## TASK STATEMENT:
Copy each line of the records below that mentions the word "relative".

## Code change snippets:
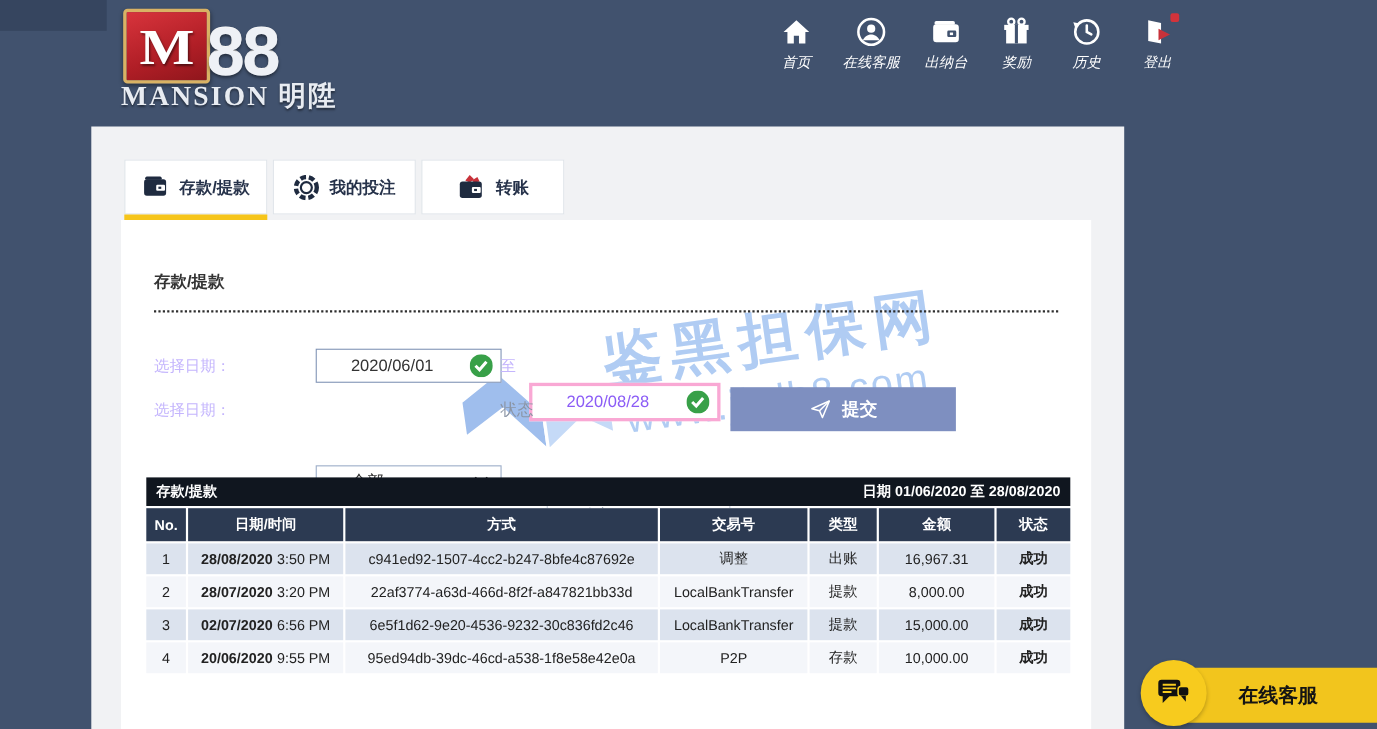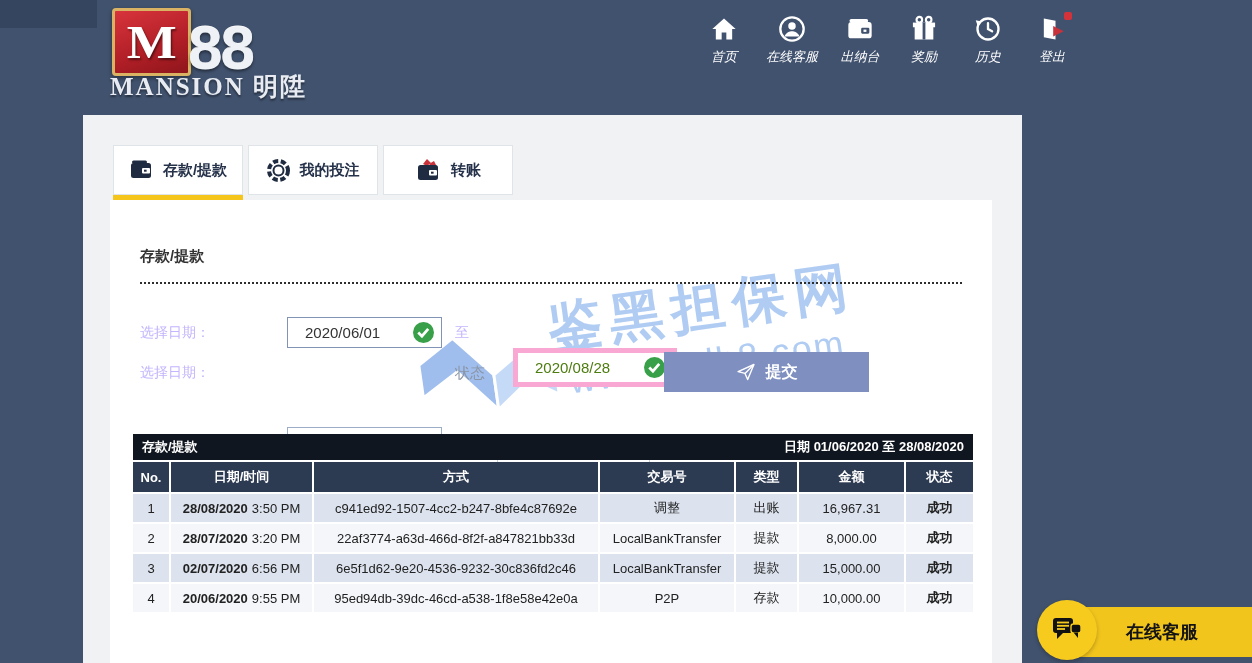--- a/index.html
+++ b/index.html
@@ -36,23 +36,23 @@
   
   .watermark{left:415px;top:268px;width:600px;height:170px;transform:rotate(-8deg);pointer-events:none;opacity:.85;z-index:4;}
   .wm-title{position:absolute;left:138px;top:2px;font-size:54px;font-weight:bold;color:#a3c4f1;letter-spacing:8px;white-space:nowrap;}
   .wm-url{position:absolute;left:152px;top:72px;font-size:36px;color:#a3c4f1;letter-spacing:2px;}
   .wm-logo{position:absolute;left:0;top:26px;}
 
   
   .form-el{z-index:8;}
   .flabel{font-size:14px;color:#c4b5fd;line-height:31px;}
   .flabel-muted{font-size:15px;color:#8b95a5;line-height:31px;}
-  .finput{height:29px;background:#fff;display:flex;align-items:center;padding-left:17px;font-size:15px;position:relative;}
+  .finput{height:29px;background:#fff;display:flex;align-items:center;padding-left:31px;font-size:15px;position:relative;}
   .in-dark{border:1px solid #8194b6;color:#333;}
-  .in-muted-text{border:5px solid #f9a8d4;color:#4d7c0f;margin-left:32px;}
+  .in-muted-text{border:3px solid #f9a8d4;color:#8b5cf6;}
   .sel-dark{border:1px solid #9cadc8;color:#333;}
   .sel-muted{border:1px solid #c6cfdb;color:#8b95a5;}
   .check{position:absolute;right:7px;top:4px;}
   .chev{position:absolute;right:10px;top:9px;}
   .submit-btn{left:664px;top:352px;width:205px;height:40px;background:#7e8fc0;display:flex;align-items:center;justify-content:center;gap:10px;color:#fff;font-size:16px;font-weight:bold;cursor:pointer;z-index:8;}
 
   
   .table{left:133px;top:434px;width:840px;z-index:8;}
   .t-titlebar{height:26px;background:#10161f;color:#fff;font-size:13px;font-weight:bold;display:flex;align-items:center;justify-content:space-between;padding:0 9px;box-sizing:border-box;}
   .trow{display:grid;grid-template-columns:36px 141px 284px 134px 61px 105px 67px;gap:2px;background:#fff;margin-top:2px;}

## ANSWER TO THIS PROBLEM:
-  .finput{height:29px;background:#fff;display:flex;align-items:center;padding-left:17px;font-size:15px;position:relative;}
+  .finput{height:29px;background:#fff;display:flex;align-items:center;padding-left:31px;font-size:15px;position:relative;}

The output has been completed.